In the automotive world, on the other hand, it is impossible not to mention the Fiat ‘500, another milestone of our design of which hardly anyone knows the name of the designer who designed it, engineer Dante Giacosa.
A car that was born out of necessity, that had to cost little and had to reach as many people as possible, even wanted by the Duce. Giacosa studied the interior space to give maximum load capacity, removing all the superfluous from the engine part as well. The first model of the 500 did not even have a petrol pump, which was poured into the engine by gravity. It was also designed to be moulded from a single sheet of sheet metal, minimising waste.
This car scared the German competition so much, and from the fear of falling behind came the car for the German people, the Maggiolino, as an equal and opposite reaction. Another timeless masterpiece, a child of fear rather than reason, it too has become a timeless cult object.
On the same creative impulse, the legendary Moka Bialetti, an icon almost unchanged in appearance in more than 80 years of production, saw the light of day in Omegna, a small village on Lake Orta, where the foundry of Alfonso Bialetti, Renato’s father, whose caricature is the famous little man with a moustache that has now become an unmistakable trademark, was located. We do not know the reasons that drove Bialetti to create his invention, which ran counter to the Neapolitan coffee makers of the time and which, despite being very Italian, was named after the Yemeni city of Mokha, once the place from which ships laden with coffee departed. What we do know is that its revolutionary method of chimney operation was inspired by an old type of washing machine in vogue at the time (the lisciveuse), and that its octagonal shape was probably inspired by a series of pots produced by Alessi, another historic Italian brand that happened to be based in Omegna, or perhaps a practical choice to make it easier to unscrew the moka pot with even wet hands. The first moka pot, which I was fortunate enough to see in person, had a slightly different shape, but it already had the octagonal form that we still find today.
However, we are faced with yet another object born from the heart and the belly, rather than from calculations, predictions and strategies, and one that has entered indelibly into the memory of us all.
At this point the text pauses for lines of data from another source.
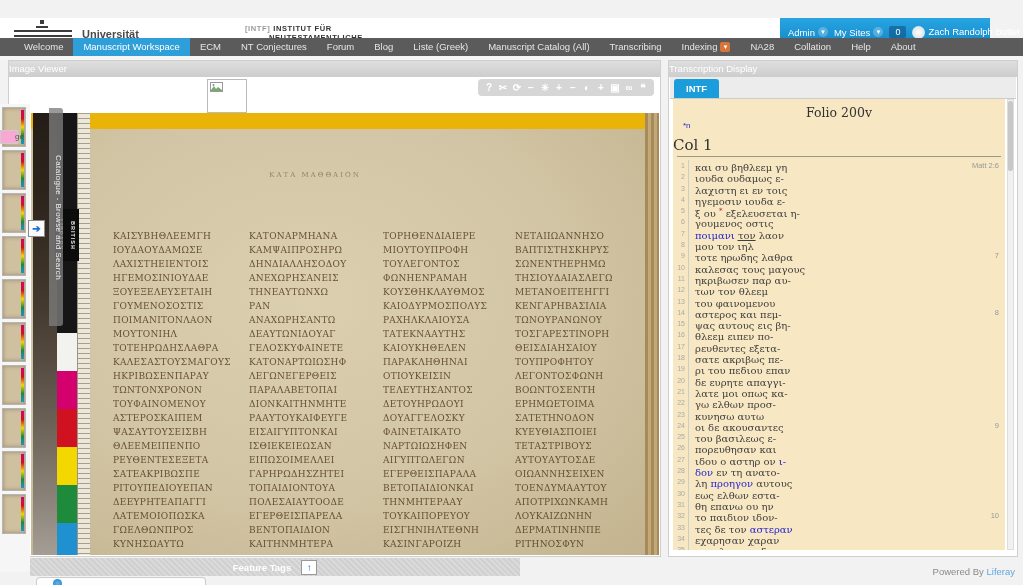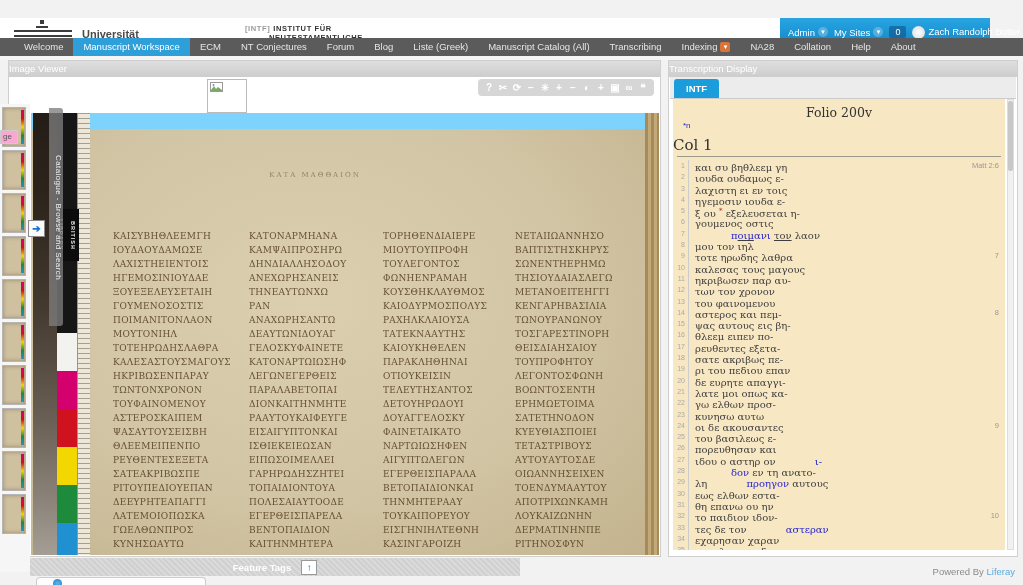--- a/index.html
+++ b/index.html
@@ -91,7 +91,7 @@
   .thumb:after { content:""; position:absolute; right:1px; top:2px; bottom:2px; width:3px;
     background:linear-gradient(#d4006e,#cf1120,#f2d800,#1e8a3c,#1f90d0); }
   .page-chip { position:absolute; left:0; top:130px; width:18px; height:14px; background:#f9a8d4;
-    border:1px solid #ccc; font-size:8px; color:#555; line-height:12px; padding-left:2px; }
+    border:1px solid #ccc; font-size:8px; color:#555; line-height:12px; padding-left:14px; }
   .cat-tab { position:absolute; left:49px; top:108px; width:14px; height:218px;
     background:rgba(125,125,125,.78); border-radius:0 3px 3px 0; color:#f0f0f0;
     font-size:8px; writing-mode:vertical-rl; text-align:center; letter-spacing:.4px; }

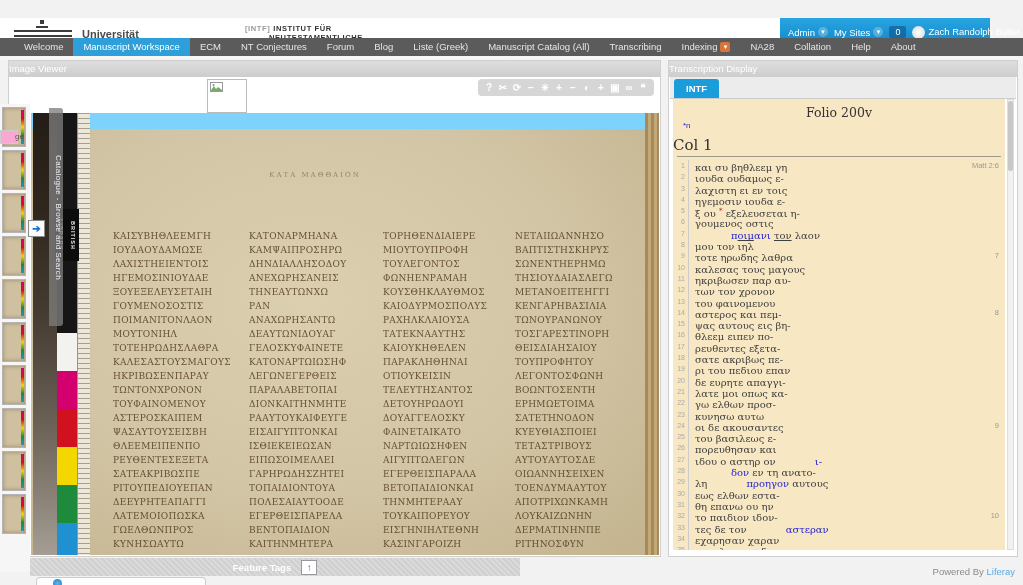--- a/index.html
+++ b/index.html
@@ -59,7 +59,7 @@
 
   
   .image-area { position:absolute; left:22px; top:52px; right:1px; bottom:1px;
-    background:#7dd3fc; overflow:hidden; }
+    background:#eab308; overflow:hidden; }
   .ms-page { position:absolute; left:0; top:16px; right:14px; bottom:0;
     background:radial-gradient(ellipse at 45% 40%, #dccfb0 0%, #d2c5a5 55%, #c3b38e 100%); }
   .ms-edge { position:absolute; right:0; top:0; width:14px; bottom:0;

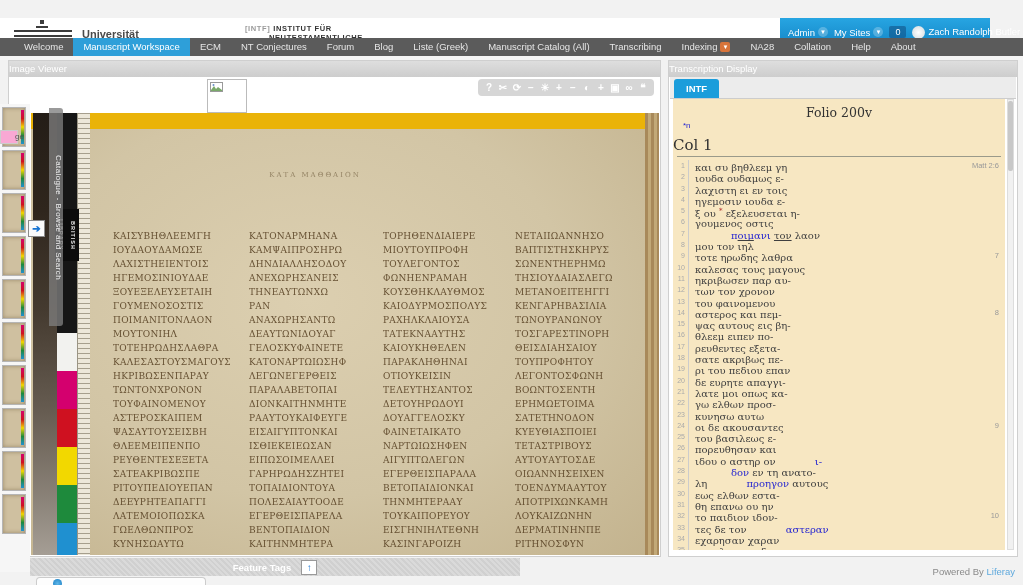--- a/index.html
+++ b/index.html
@@ -116,7 +116,7 @@
     vertical-align:top; padding-right:3px; border-right:1px solid #ccc; }
   .t-txt { font-family:"DejaVu Serif",serif; font-size:10px; color:#3f3f3f; margin-left:6px; }
   .t-ref { position:absolute; right:6px; top:0; font-size:7.5px; color:#999; }
-  .seg-b { color:#2525d0;margin-left:36px; }
+  .seg-b { color:#2525d0; }
   .seg-u { text-decoration:underline; }
   .seg-o { text-decoration:overline; }
   .seg-sr { vertical-align:super; font-size:7px; color:#b03030; }

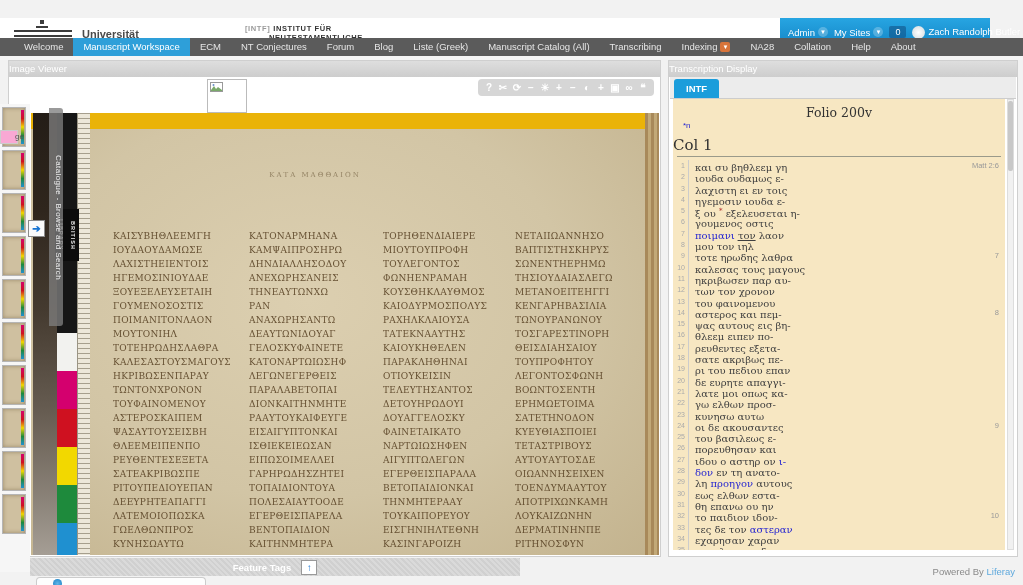--- a/index.html
+++ b/index.html
@@ -371,7 +371,7 @@
         <div class="t-row"><span class="t-num">9</span><span class="t-txt"><span>τοτε ηρωδης λαθρα</span></span><span class="t-ref">7</span></div>
         <div class="t-row"><span class="t-num">10</span><span class="t-txt"><span>καλεσας τους μαγους</span></span></div>
         <div class="t-row"><span class="t-num">11</span><span class="t-txt"><span>ηκριβωσεν παρ αυ-</span></span></div>
-        <div class="t-row"><span class="t-num">12</span><span class="t-txt"><span>των τον χρονον</span></span></div>
+        <div class="t-row"><span class="t-num">12</span><span class="t-txt"><span>των τον θλεεμ</span></span></div>
         <div class="t-row"><span class="t-num">13</span><span class="t-txt"><span>του φαινομενου</span></span></div>
         <div class="t-row"><span class="t-num">14</span><span class="t-txt"><span>αστερος και πεμ-</span></span><span class="t-ref">8</span></div>
         <div class="t-row"><span class="t-num">15</span><span class="t-txt"><span>ψας αυτους εις βη-</span></span></div>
Perhaps Bialetti did not expect to have invented not only an object, but also an unmistakable sound that has always accompanied us, namely the gurgling sound that the moka makes when the coffee is ready, a ringtone at the start of so many of our days.
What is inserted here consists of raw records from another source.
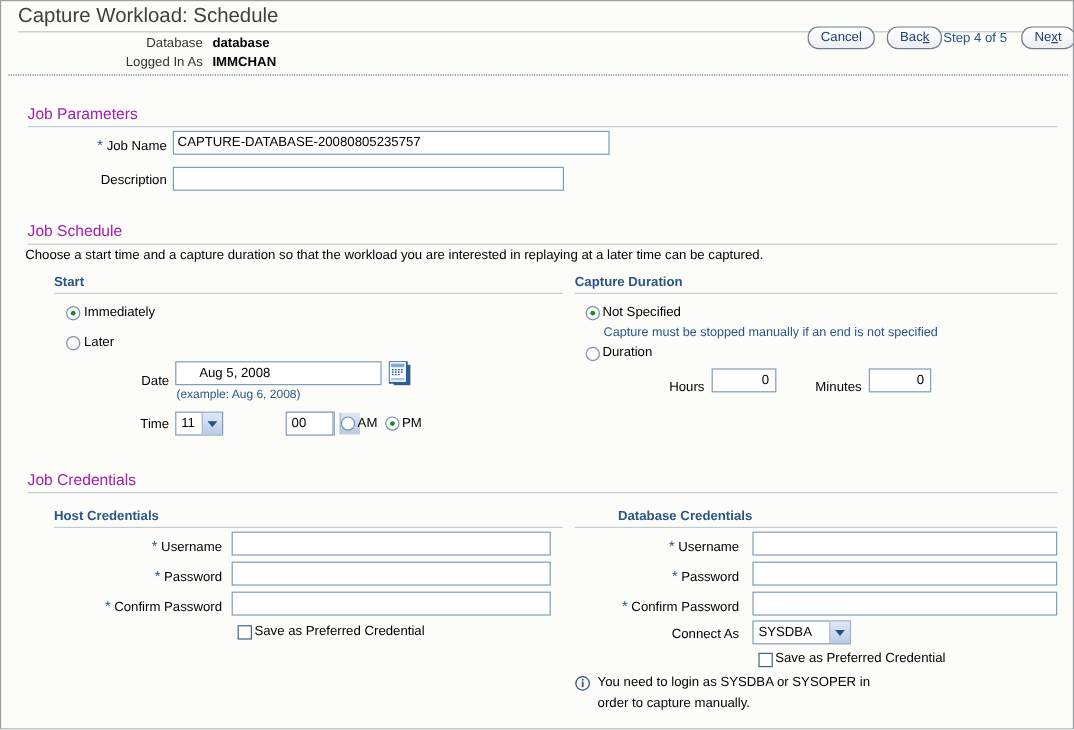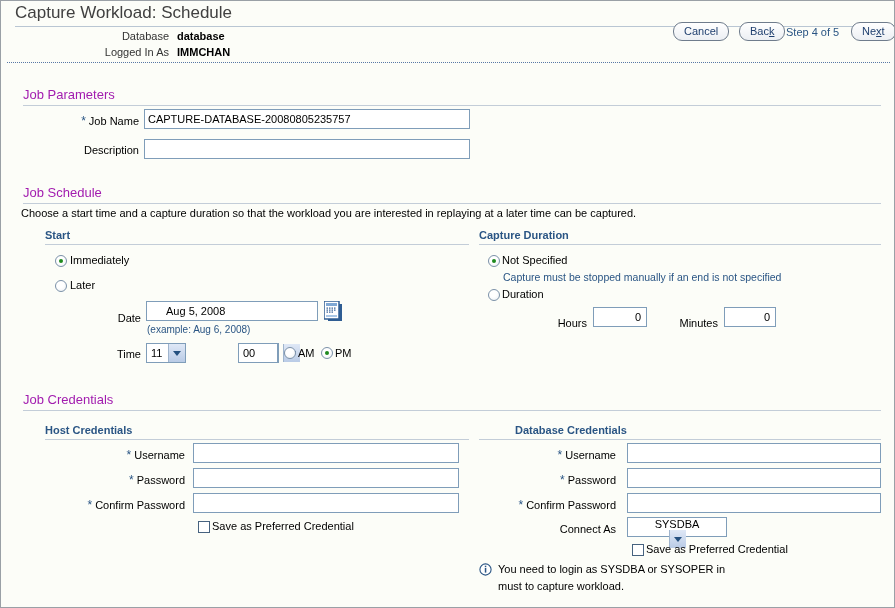--- a/index.html
+++ b/index.html
@@ -248,7 +248,7 @@
   <div class="abs sec-rule" style="left:22px; top:104px; width:858px;"></div>
 
   <div class="abs f-label" style="left:10px; top:113px; width:128px;"><span class="req">*</span>&nbsp;<span>Job Name</span></div>
-  <input class="abs txt" style="left: 143px; top: 108px; width: 326px;" type="text" value="CAPTURE-DATABASE-20080805235757">
+  <input class="abs txt" style="left: 143px; top: 108px; width: 364px;" type="text" value="CAPTURE-DATABASE-20080805235757">
 
   <div class="abs f-label" style="left:10px; top:143px; width:128px;">Description</div>
   <input class="abs txt" style="left: 143px; top: 138px; width: 326px;" type="text" value="">

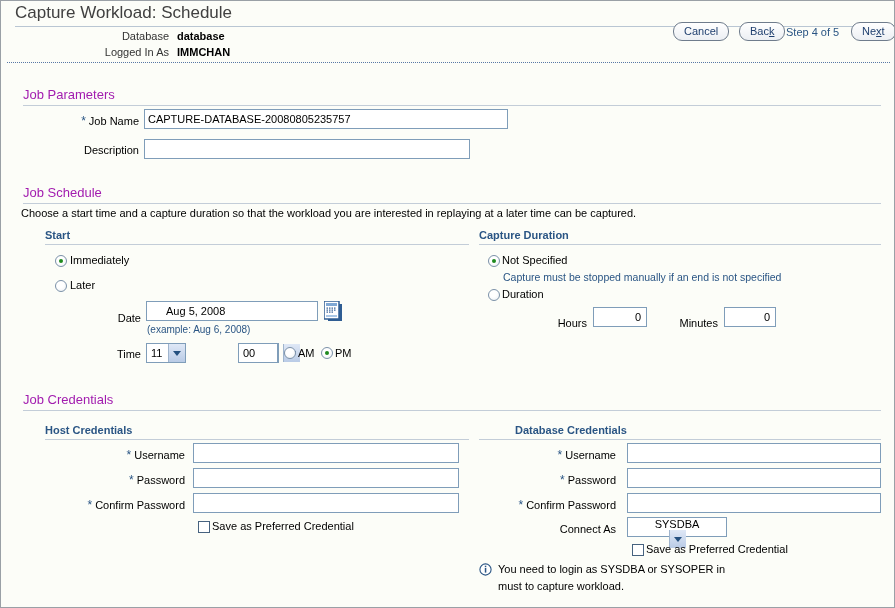--- a/index.html
+++ b/index.html
@@ -383,7 +383,7 @@
   <input class="abs txt" style="left: 626px; top: 492px; width: 254px;" type="password" value="">
 
   <div class="abs f-label" style="left:470px; top:522px; width:145px;">Connect As</div>
-  <div class="abs sel" style="left:626px; top:516px; width:100px;flex-direction:column;">
+  <div class="abs sel" style="left:626px; top:516px; width:82px;">
     <span class="sel-val">SYSDBA</span>
     <span class="sel-arrow">
         <span></span>

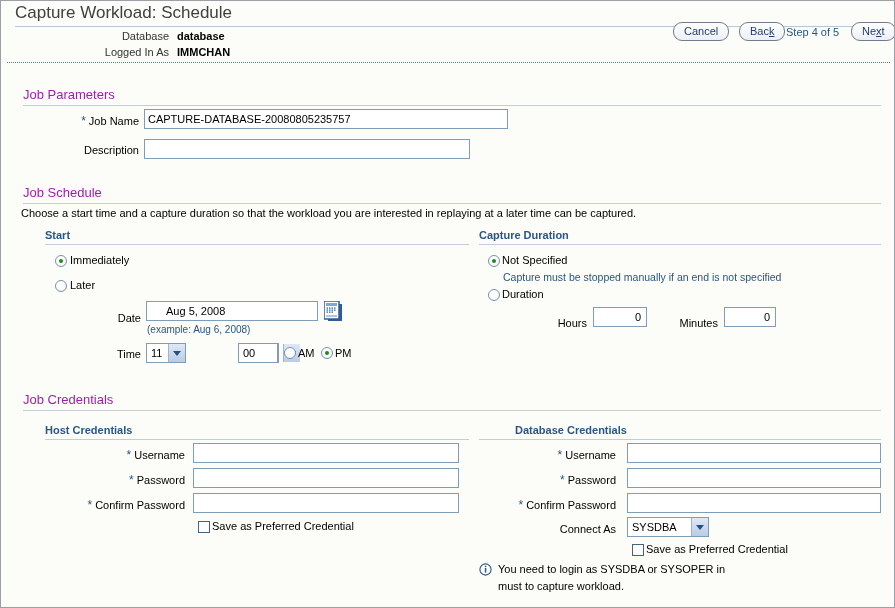--- a/index.html
+++ b/index.html
@@ -402,7 +402,7 @@
       <rect x="5.8" y="2.7" width="1.5" height="1.5" fill="#2a5584"></rect>
     </svg>
   </div>
-  <div class="abs info-text" style="left:497px; top:560px;">You need to login as SYSDBA or SYSOPER in must to capture workload.</div>
+  <div class="abs info-text" style="left:497px; top:560px;">You need to login as SYSDBA or SYSOPER in order to capture manually.</div>
 
 </div>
As you can see from these few examples, the secret of a successful design product is often a delicate balance between different souls: aesthetics, technique, entrepreneurship.
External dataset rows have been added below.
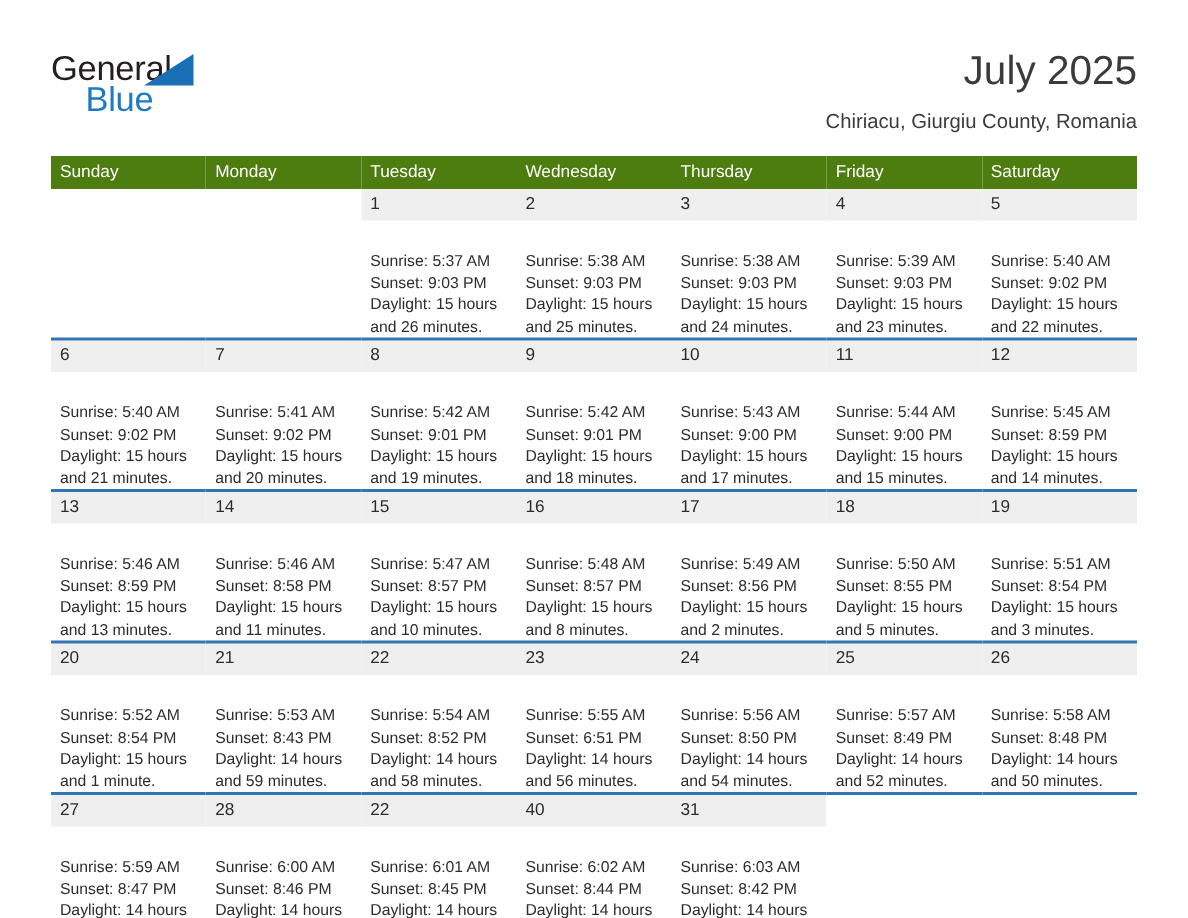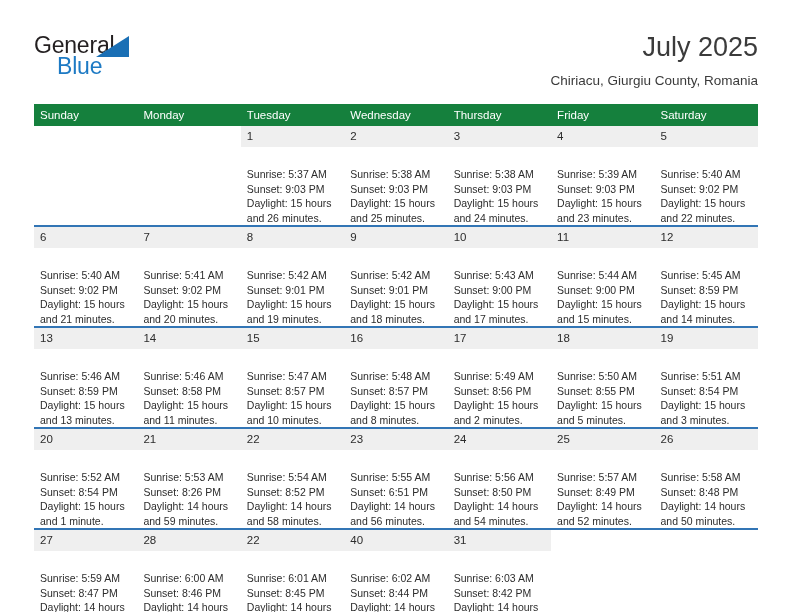--- a/index.html
+++ b/index.html
@@ -60,7 +60,7 @@
     table-layout: fixed;
   }
   .cal th {
-    background: #15803d;
+    background: #4d7c0f;
     color: #ffffff;
     font-size: 11.5px;
     font-weight: normal;

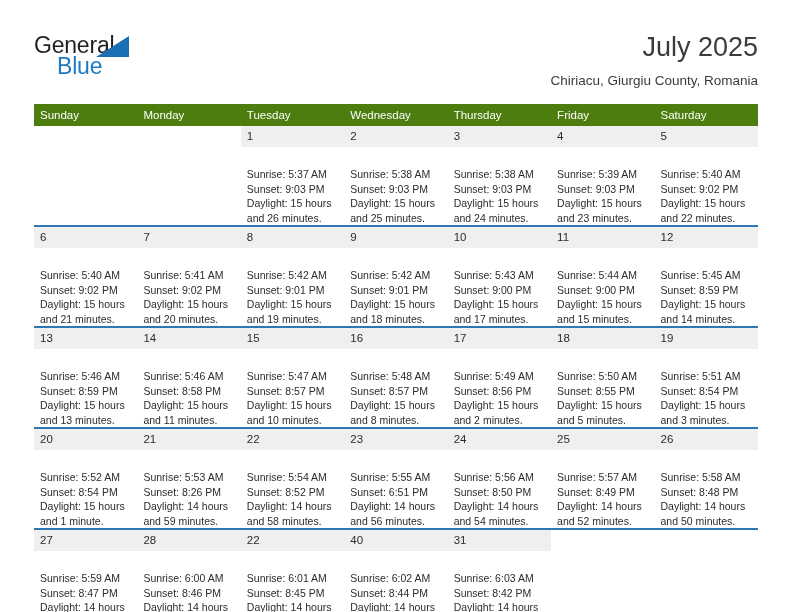--- a/index.html
+++ b/index.html
@@ -327,7 +327,7 @@
             <div class="daynum">21</div>
             <div class="info">
               <div>Sunrise: 5:53 AM</div>
-              <div>Sunset: 8:26 PM</div>
+              <div>Sunset: 8:43 PM</div>
               <div>Daylight: 14 hours</div>
               <div>and 59 minutes.</div>
             </div>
Each one interpreted by a different actor, who, in addition to his skills, contributes his character and human value to give a more or less profound imprint to the creation of a product. At a time when it seems that AI is destined to take our place, these objects and many others that I will talk about, remind us of the importance of our humanity, having an exquisitely sentimental genesis and not at all artificial.
This is not meant to be a section that talks about Industrial Design in the strict sense of the word, it is not meant to be a notionistic account or a mere celebration of Italian design.
Staying true to the spirit of Art&Glamour, I would like to put people at the centre, to tell this fascinating discipline from its most human perspective, to try to bring it closer to all of us, and maybe even get some of the readers hooked on what I have been passionate about all my life.